How big is the branch prediction buffer for a typical modern processor?

Question

How big is the branch prediction buffer for a typical modern processor?

The application I'm dealing with has a large number of if-statements with characteristics that in any one execution, only one of the branches is executed in 90% of cases.

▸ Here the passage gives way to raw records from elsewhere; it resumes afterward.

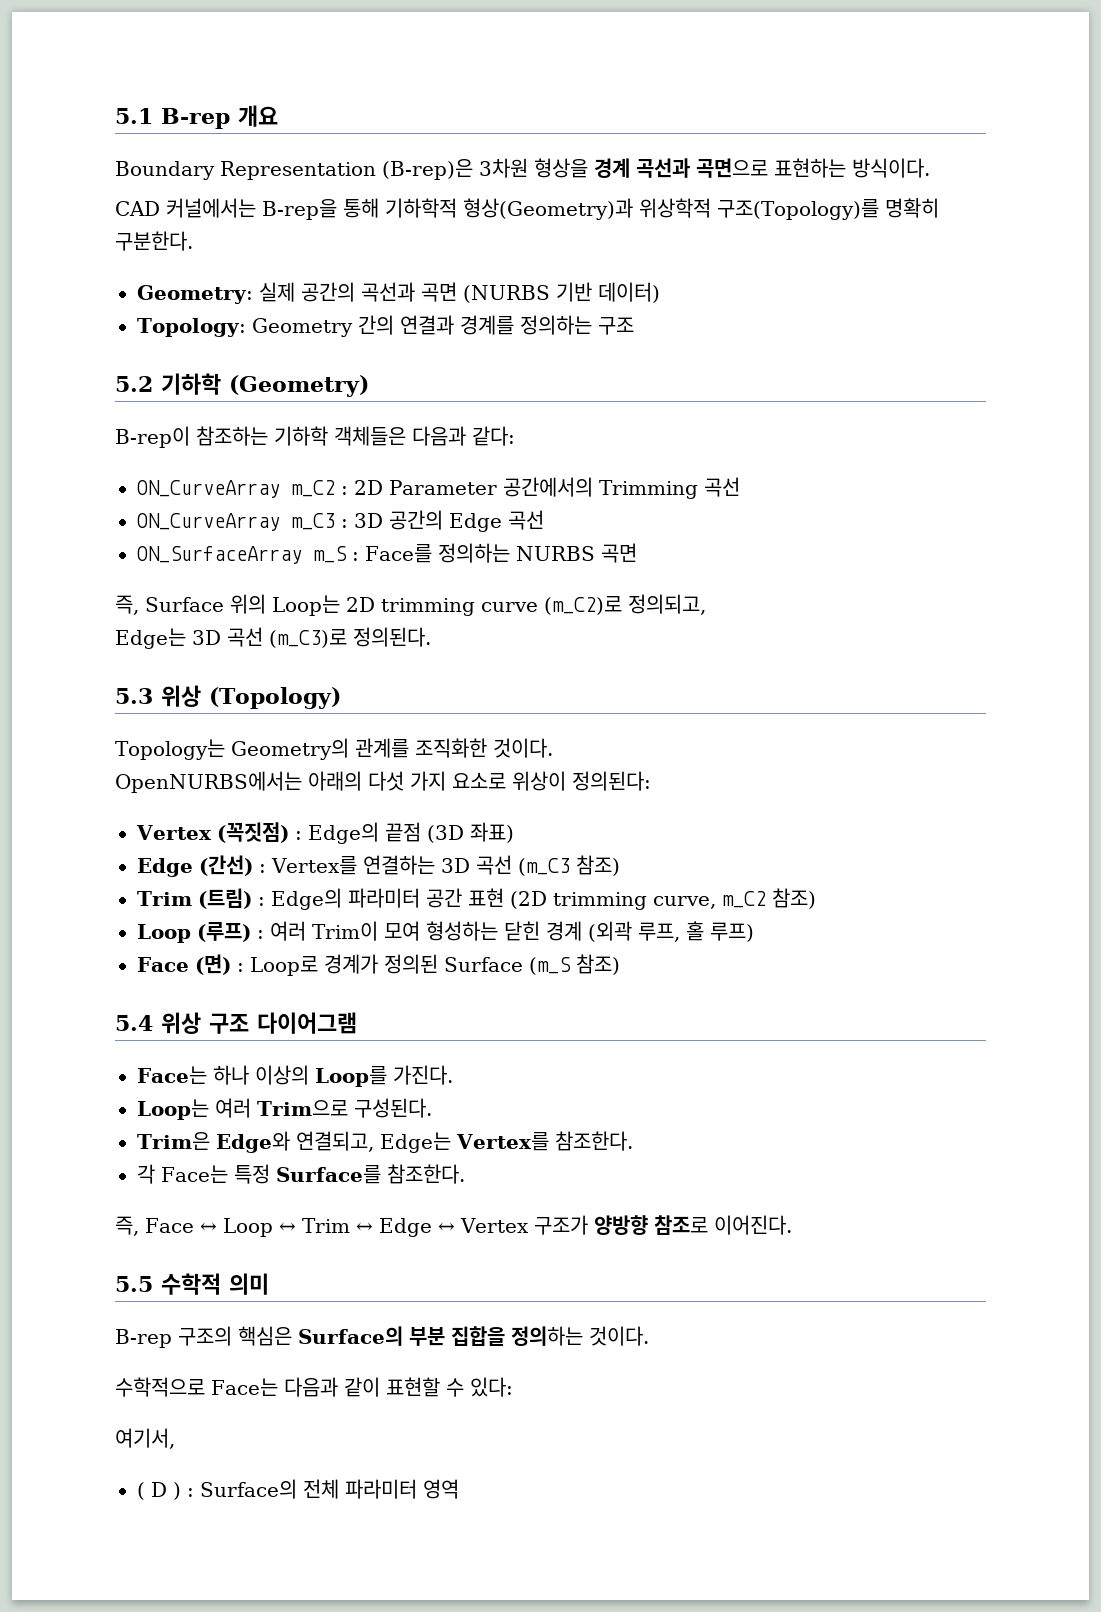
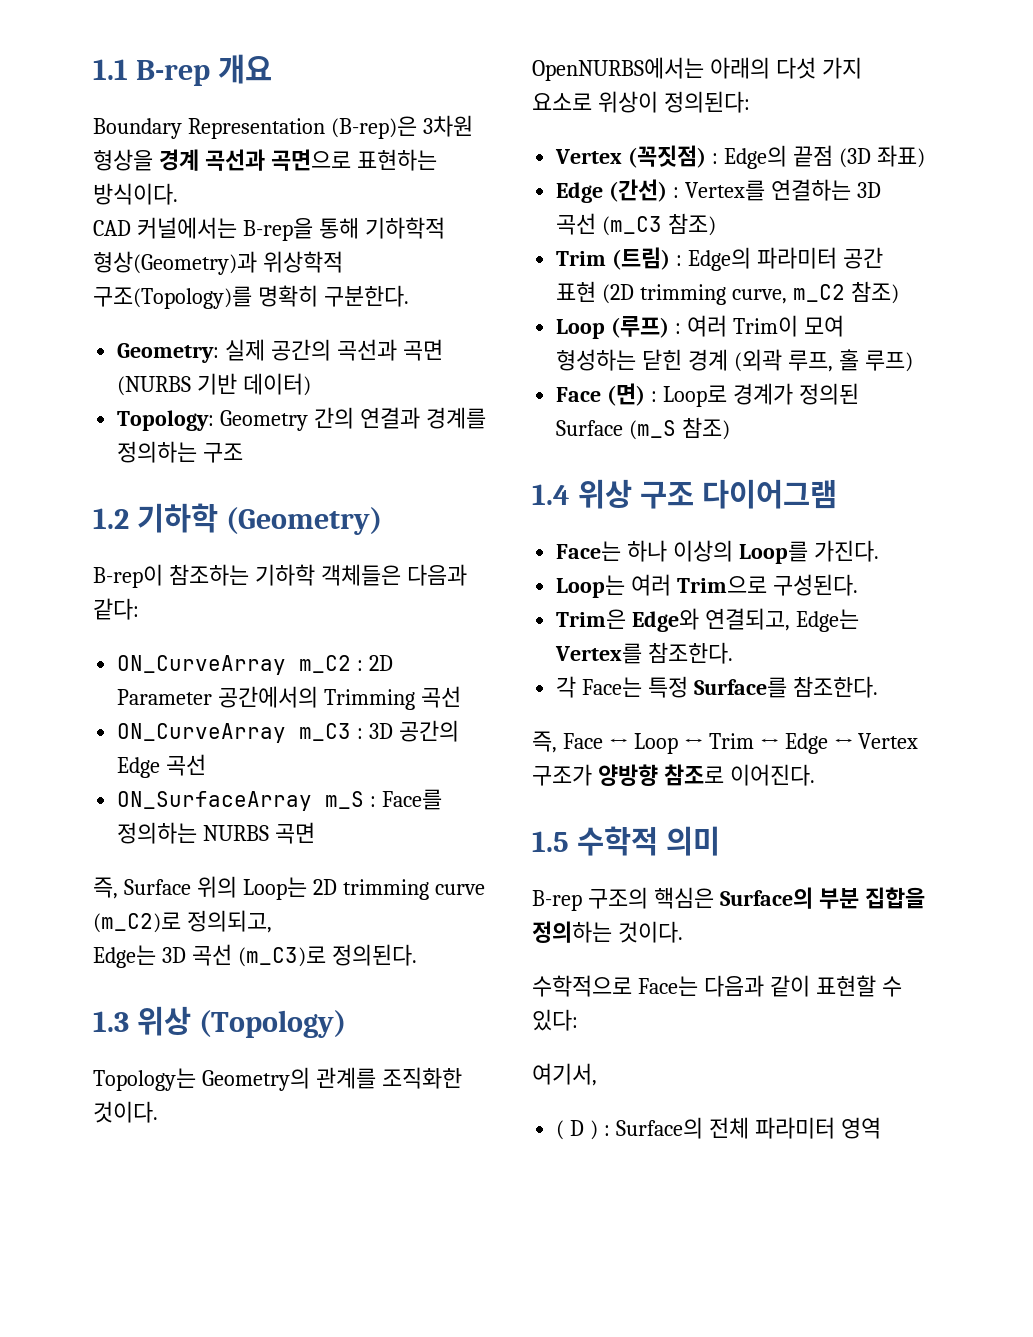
- 5.1 B-rep 개요
+ 1.1 B-rep 개요
- 5.2 기하학 (Geometry)
+ 1.2 기하학 (Geometry)
- 5.3 위상 (Topology)
+ 1.3 위상 (Topology)
- 5.4 위상 구조 다이어그램
+ 1.4 위상 구조 다이어그램
- 5.5 수학적 의미
+ 1.5 수학적 의미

Now I can check the effect of branch prediction on one if statement for a specific processor by doing something like this: -

#include <iostream> #include <stdlib.h> using namespace std; int main() { int a; cin>>a; srand(a); int b; long count=0; for (int i=0; i<10000; i++) { for (int j=0; j<65535; j++) { b = rand() % 30 + 1; if (b > 15) // This can be changed to get statistics for different %-ages count += (b+10); } } cout << count <<"\n"; }

My question is, is there a way to test the scalability and effect of branch prediction with multiple if statements in a real large application for a given CPU?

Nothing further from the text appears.